Apache Spark, JupyterLab & Postgres DB Environment Setup

This guide provides instructions on how to set up an Apache Spark environment with JupyterLab using Docker and Docker Compose, including integration with a PostgreSQL database.

Prerequisites

Docker (Docker Desktop for Windows)
Git (if cloning the repository)

Services Automated

The Dockerfile is configured to automatically execute the Spark master and a single worker node when the container starts, along with a PostgreSQL database.

Setup Instructions

Clone the Repository (Skip this step if you already have the files):

git clone https://github.com/pablo-git8/spark-project.git
cd spark-project

Build the Docker Image: Navigate to the directory containing your Dockerfile and run:
```
docker-compose build
```
Run the Docker Containers: Start the services defined in docker-compose.yml:
```
docker-compose up -d
```

Automated Spark Services

The command in the Dockerfile is configured to automatically execute the Spark master and a single worker node when the container starts. This allows the Spark master to manage jobs that are executed on the worker node.

Validation

After the setup, validate the services are running correctly:

Verify Container: Verify your container is created and running by executing the following command. Confirm the status of the container as 'Up':
```
docker ps
```
Access JupyterLab: Open your web browser and go to http://localhost:8888/lab. You should see the JupyterLab interface.
Access Spark Master Web UI: Open your web browser and go to http://localhost:8080. You should see the Apache Spark master's web UI.
Access PostgreSQL Database: Connect to the PostgreSQL database using the credentials specified in the .env file, accessible via SQL clients or notebooks in JupyterLab. The database will be accessible with your credentials in 127.0.0.1/0.0.0.0:5432, if not, try host.docker.internal:5432.

If you are unable to access these interfaces, consult the container logs for troubleshooting:

docker logs spark-container

Using the Environment

Your local ./data directory is mounted to /data inside the container for persistent data storage.
Your local ./notebooks directory is mounted to /opt/bitnami/spark/work/notebooks inside the container, where you can place and manage Jupyter notebooks.
A PostgreSQL database is available as a service, accessible using the credentials defined in the .env file.

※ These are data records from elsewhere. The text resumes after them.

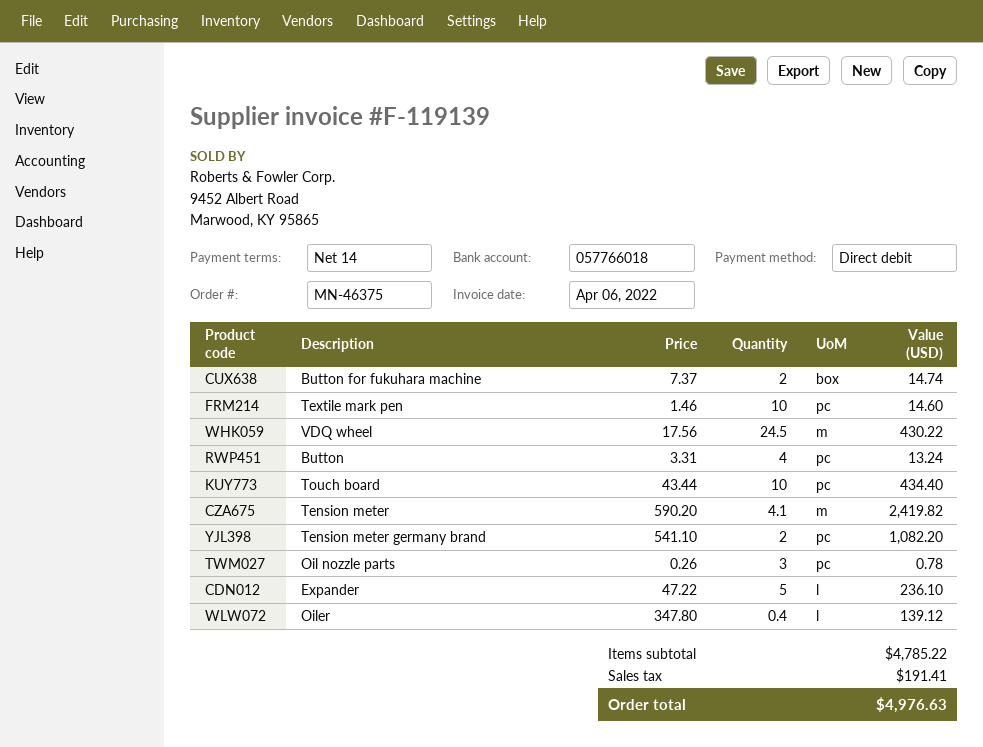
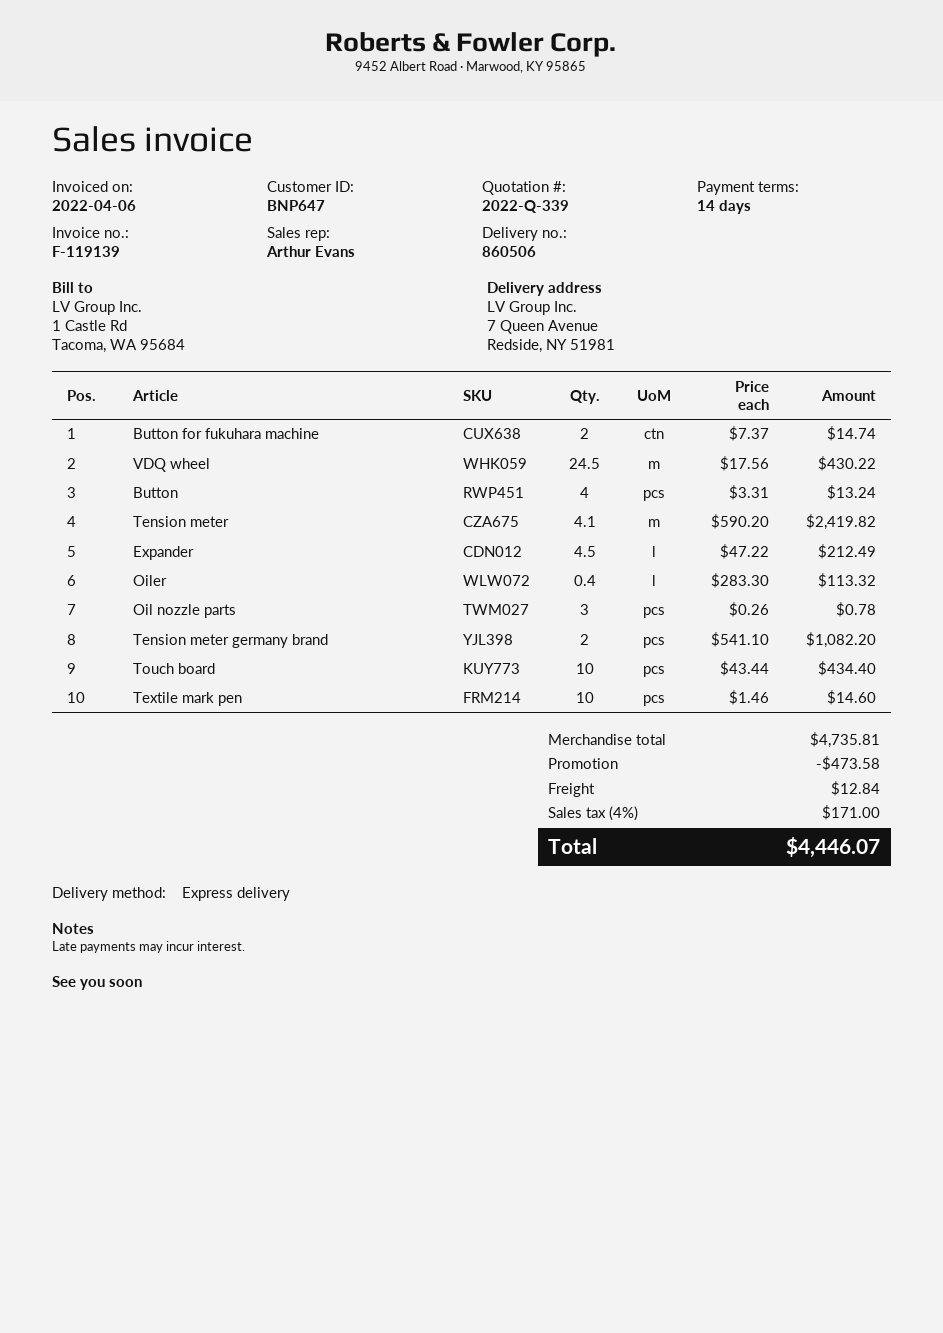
Expander: 5 x 47.22 = 236.10 -> 4.5 x 47.22 = 212.49
Oiler: 0.4 x 347.80 = 139.12 -> 0.4 x 283.30 = 113.32
subtotal: 4785.22 -> 4735.81
discount: none -> 473.58
shipping: none -> 12.84
tax: 191.41 -> 171.00
total: 4976.63 -> 4446.07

Connecting to PostgreSQL from JupyterLab

Example Python code snippet in JupyterLab to connect to PostgreSQL:

   import psycopg2

   # Establish a connection
   conn = psycopg2.connect(
      dbname="your_db_name",
      user="your_user",
      password="your_password",
      host="postgres-container"
   )

   cursor = conn.cursor()

   # Remember to close the connection when done
   cursor.close()
   conn.close()

Ensure to create a .env in your repository path and include the required PostgreSQL credentials. You can see an example in the .env-ex mock file. Note: You may need to copy and paste your .env file inside your jupyter notebook path (depends on how you want to call your credentials).

Stopping and Cleaning Up

To stop the running services and clean up containers, networks, and volumes, use the following commands:

# Stop and remove containers and their networks
docker-compose down

# OPTIONAL: To also remove the volumes and images
docker-compose down -v --rmi all

# OPTIONAL: To remove the built Docker image
docker rmi spark-project-spark-jupyter

Warning: The two last commands will remove all unused volumes and images not associated with running containers. They are optional and should be used with caution.